━━━━━ Stored data

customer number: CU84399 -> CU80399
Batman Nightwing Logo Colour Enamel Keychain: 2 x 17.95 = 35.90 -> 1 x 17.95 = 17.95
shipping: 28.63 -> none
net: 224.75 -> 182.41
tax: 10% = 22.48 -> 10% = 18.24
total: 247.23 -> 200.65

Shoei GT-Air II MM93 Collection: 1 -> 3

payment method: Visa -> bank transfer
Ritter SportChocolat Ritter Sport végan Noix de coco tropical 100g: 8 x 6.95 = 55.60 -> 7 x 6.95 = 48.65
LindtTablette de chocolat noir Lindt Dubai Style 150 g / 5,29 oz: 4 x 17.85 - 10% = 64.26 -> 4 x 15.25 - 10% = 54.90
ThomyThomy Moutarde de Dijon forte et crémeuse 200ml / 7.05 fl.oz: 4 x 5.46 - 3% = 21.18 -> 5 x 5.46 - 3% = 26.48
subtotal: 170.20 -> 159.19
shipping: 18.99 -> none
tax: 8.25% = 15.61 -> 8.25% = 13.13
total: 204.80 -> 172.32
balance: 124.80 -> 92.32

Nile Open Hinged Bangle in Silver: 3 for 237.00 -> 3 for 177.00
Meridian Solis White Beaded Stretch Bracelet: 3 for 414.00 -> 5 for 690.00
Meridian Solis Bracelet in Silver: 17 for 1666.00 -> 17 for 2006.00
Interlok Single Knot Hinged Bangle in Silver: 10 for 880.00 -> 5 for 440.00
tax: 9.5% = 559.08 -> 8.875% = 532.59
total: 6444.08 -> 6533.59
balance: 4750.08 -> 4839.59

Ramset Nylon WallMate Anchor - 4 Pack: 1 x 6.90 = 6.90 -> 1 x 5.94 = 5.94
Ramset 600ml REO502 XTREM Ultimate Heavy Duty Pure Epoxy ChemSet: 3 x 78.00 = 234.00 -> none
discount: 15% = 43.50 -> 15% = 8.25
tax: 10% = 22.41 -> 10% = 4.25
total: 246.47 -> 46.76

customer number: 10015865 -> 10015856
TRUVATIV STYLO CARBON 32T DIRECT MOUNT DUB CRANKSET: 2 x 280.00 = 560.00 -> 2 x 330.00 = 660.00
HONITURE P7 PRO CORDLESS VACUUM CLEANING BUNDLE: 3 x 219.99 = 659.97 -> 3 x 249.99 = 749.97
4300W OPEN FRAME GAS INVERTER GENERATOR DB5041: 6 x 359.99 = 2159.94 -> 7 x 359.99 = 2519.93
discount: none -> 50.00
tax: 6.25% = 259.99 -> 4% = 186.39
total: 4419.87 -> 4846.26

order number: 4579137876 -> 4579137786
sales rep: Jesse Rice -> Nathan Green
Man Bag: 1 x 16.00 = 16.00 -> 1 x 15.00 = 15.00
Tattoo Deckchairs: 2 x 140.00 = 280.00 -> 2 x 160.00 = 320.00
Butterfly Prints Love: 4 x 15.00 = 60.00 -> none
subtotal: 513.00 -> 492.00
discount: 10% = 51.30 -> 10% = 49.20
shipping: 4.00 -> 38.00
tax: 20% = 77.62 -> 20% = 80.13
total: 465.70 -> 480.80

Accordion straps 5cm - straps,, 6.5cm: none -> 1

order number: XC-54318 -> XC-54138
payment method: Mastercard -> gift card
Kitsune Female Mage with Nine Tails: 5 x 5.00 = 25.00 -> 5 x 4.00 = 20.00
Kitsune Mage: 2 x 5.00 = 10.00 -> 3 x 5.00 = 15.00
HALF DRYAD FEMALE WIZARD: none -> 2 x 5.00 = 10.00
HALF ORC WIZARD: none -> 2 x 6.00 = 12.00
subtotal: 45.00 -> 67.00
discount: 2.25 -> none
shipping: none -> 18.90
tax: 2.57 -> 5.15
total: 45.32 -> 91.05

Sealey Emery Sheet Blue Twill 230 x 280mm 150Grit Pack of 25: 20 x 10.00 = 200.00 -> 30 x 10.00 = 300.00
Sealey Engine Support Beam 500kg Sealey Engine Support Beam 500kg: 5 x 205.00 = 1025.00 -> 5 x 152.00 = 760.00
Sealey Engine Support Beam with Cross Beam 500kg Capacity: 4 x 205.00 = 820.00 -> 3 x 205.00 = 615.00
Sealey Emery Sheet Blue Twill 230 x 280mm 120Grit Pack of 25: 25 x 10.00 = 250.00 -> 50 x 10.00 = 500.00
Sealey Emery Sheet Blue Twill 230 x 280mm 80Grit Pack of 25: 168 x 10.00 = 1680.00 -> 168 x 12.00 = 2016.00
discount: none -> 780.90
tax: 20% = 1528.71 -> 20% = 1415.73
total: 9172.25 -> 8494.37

━━━━━━━━━━

- [What you have to do]
Whenever the string "none" shows up in a line of the records, copy that line.

- [Your response]
shipping: 28.63 -> none
shipping: 18.99 -> none
Ramset 600ml REO502 XTREM Ultimate Heavy Duty Pure Epoxy ChemSet: 3 x 78.00 = 234.00 -> none
discount: none -> 50.00
Butterfly Prints Love: 4 x 15.00 = 60.00 -> none
Accordion straps 5cm - straps,, 6.5cm: none -> 1
HALF DRYAD FEMALE WIZARD: none -> 2 x 5.00 = 10.00
HALF ORC WIZARD: none -> 2 x 6.00 = 12.00
discount: 2.25 -> none
shipping: none -> 18.90
discount: none -> 780.90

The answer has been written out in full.